Notable Quotables - 04/22/1996

 

Unabomber: Really a Swell Guy


"He wasn't a hypocrite. He lived as he wrote. His manifesto, and there are a lot of things in it that I would agree with and a lot of other people would, that industrialization and pollution all are terrible things, but he carried it to an extreme, and obviously murder is something that is far beyond any political philosophy, but he had a bike. He didn't have any plumbing, he didn't have any electricity."
- Time Washington reporter Elaine Shannon on C-SPAN's Sunday Journal, April 7.

"I can't bring myself to hate the Unabomber. Quite the opposite; I find his story curiously affecting. The original Unabomber - the anonymous, hooded fellow, hiding behind aviator glasses - was uninteresting, a freak, a nobody. But Theodore Kaczynski is someone very interesting indeed...I envy his disobedience....the [manifesto] tells us what we all know: that American society can be a powerfully compromising, deadening, even saddening force....If Kaczynski proves to be the Unabomber, he is nobody's hero, certainly not mine. The bomber murdered three people, and might well have many more, all by design. Coincidentally, Kaczynski invaded our front pages just before Easter Sunday, mute, pathetic and manacled before his captors. But maybe he accomplished what the Unabomber set out to do, to make us think about ourselves, and the society that drove him to madness."
- Boston Globe columnist Alex Beam, April 10.

 

Unabomber: He's No Leftist...


"One source told the San Francisco Examiner that Kaczynski was `disgusted with the widespread drug use and liberal politics' at Berkeley. Maybe so: the Unabomer [sic] manifesto is harshly critical of leftism."
- Newsweek Senior Writer Tom Morganthau, April 15 issue.

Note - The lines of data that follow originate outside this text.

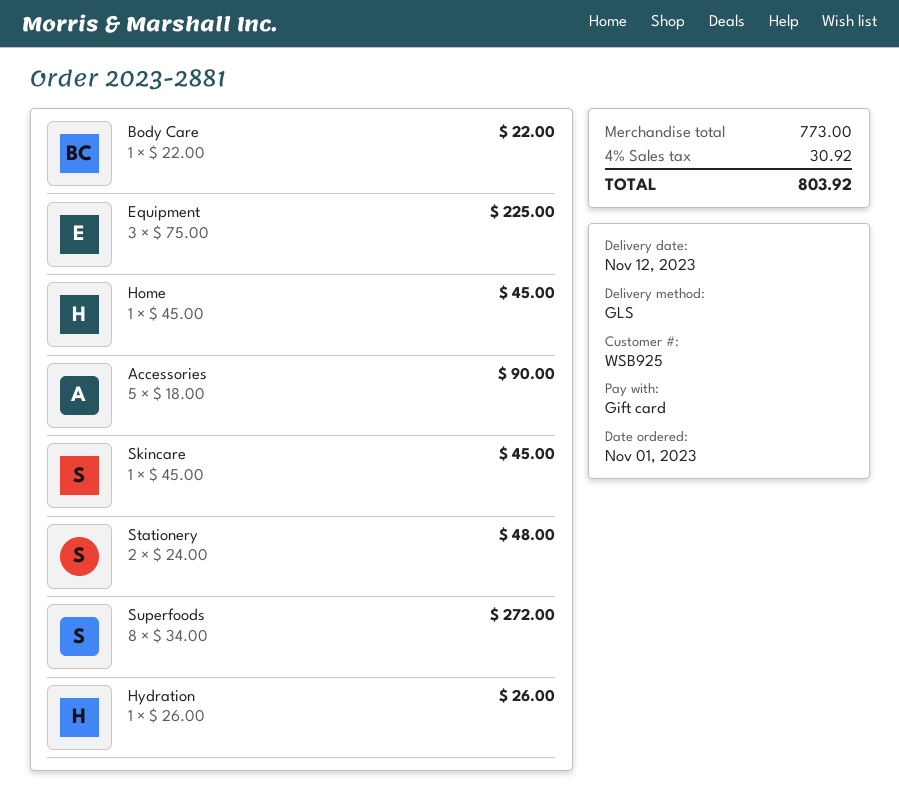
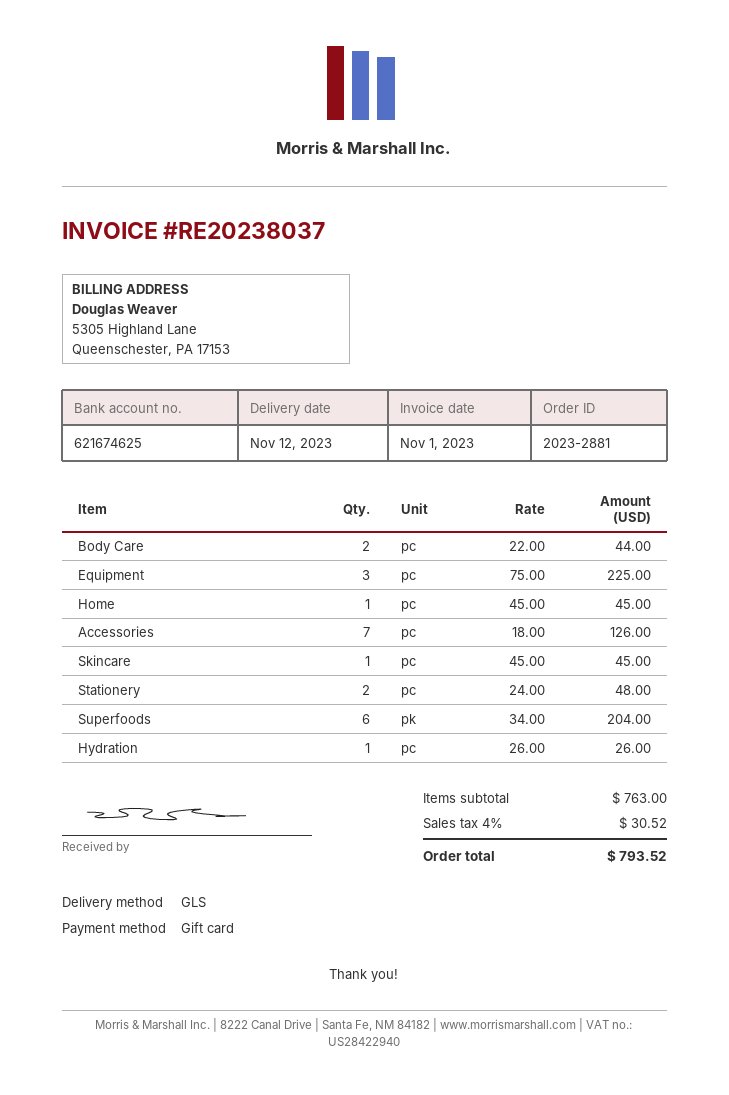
Body Care: 1 x 22.00 = 22.00 -> 2 x 22.00 = 44.00
Accessories: 5 x 18.00 = 90.00 -> 7 x 18.00 = 126.00
Superfoods: 8 x 34.00 = 272.00 -> 6 x 34.00 = 204.00
subtotal: 773.00 -> 763.00
tax: 4% = 30.92 -> 4% = 30.52
total: 803.92 -> 793.52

"Yet no one, either at Michigan or Berkeley, remembers Ted having any contact with the leftists he would later excoriate in his manifesto."
- Time Senior Editor Nancy Gibbs, April 15. The Unabomber manifesto begins: "The Industrial Revolution and its consequences have been a disaster for the human race."

 

....But the Right Wing's Still to Blame for Oklahoma City


Bill Moyers, promoting April 12 Dateline NBC on Oklahoma City victims: "They're angry now that, most of the people who were killed were connected, in one way or the other, to the federal government. They thought of themselves as public servants. Then politicians and talk radio turned them into faceless bureaucrats, and finally the terrorists turned them into victims, and they're angry."
Bryant Gumbel: "You mention talk radio. They have some very hard feelings about talk radio and the hate being spewed by some of those on the far end of the spectrum."
Moyers: "If anything, talk radio in that part of the world is more anti-government today than ever. The airwaves are saturated with hostility, it's just an unremitting vilification of government. Sometimes it's, sometimes it's, you know, the government makes mistakes and there are justifiable grievances against government. But this is, this goes beyond that, it's excessive. And these people take it like salt in the wound. They drive around, they turn on their radio, they hear some vicious attack on government, and they think, `You know, if you strike the government, you kill my daughter.'"
- Exchange on Today, April 12.

 

Brown's Death: Great PR!


"There has been a huge push to get rid of the Commerce Department and this has been, I don't want to sound too cynical, but this has been a great PR experience, in a way, for the Clinton administration's view of how to use the Commerce Department to promote American business. I think it will be very difficult now to kill the Commerce Department."
- National Public Radio reporter Nina Totenberg on Inside Washington, April 6.

 

Gumbel: Decency Over Politics


"Although many have praised Ron [Brown] lavishly, I understand that no Republicans have yet expressed condolences to the Brown family. Is that politics as usual, or is that just plain bad manners?"
- Bryant Gumbel to Rep. Charles Rangel, April 10 Today.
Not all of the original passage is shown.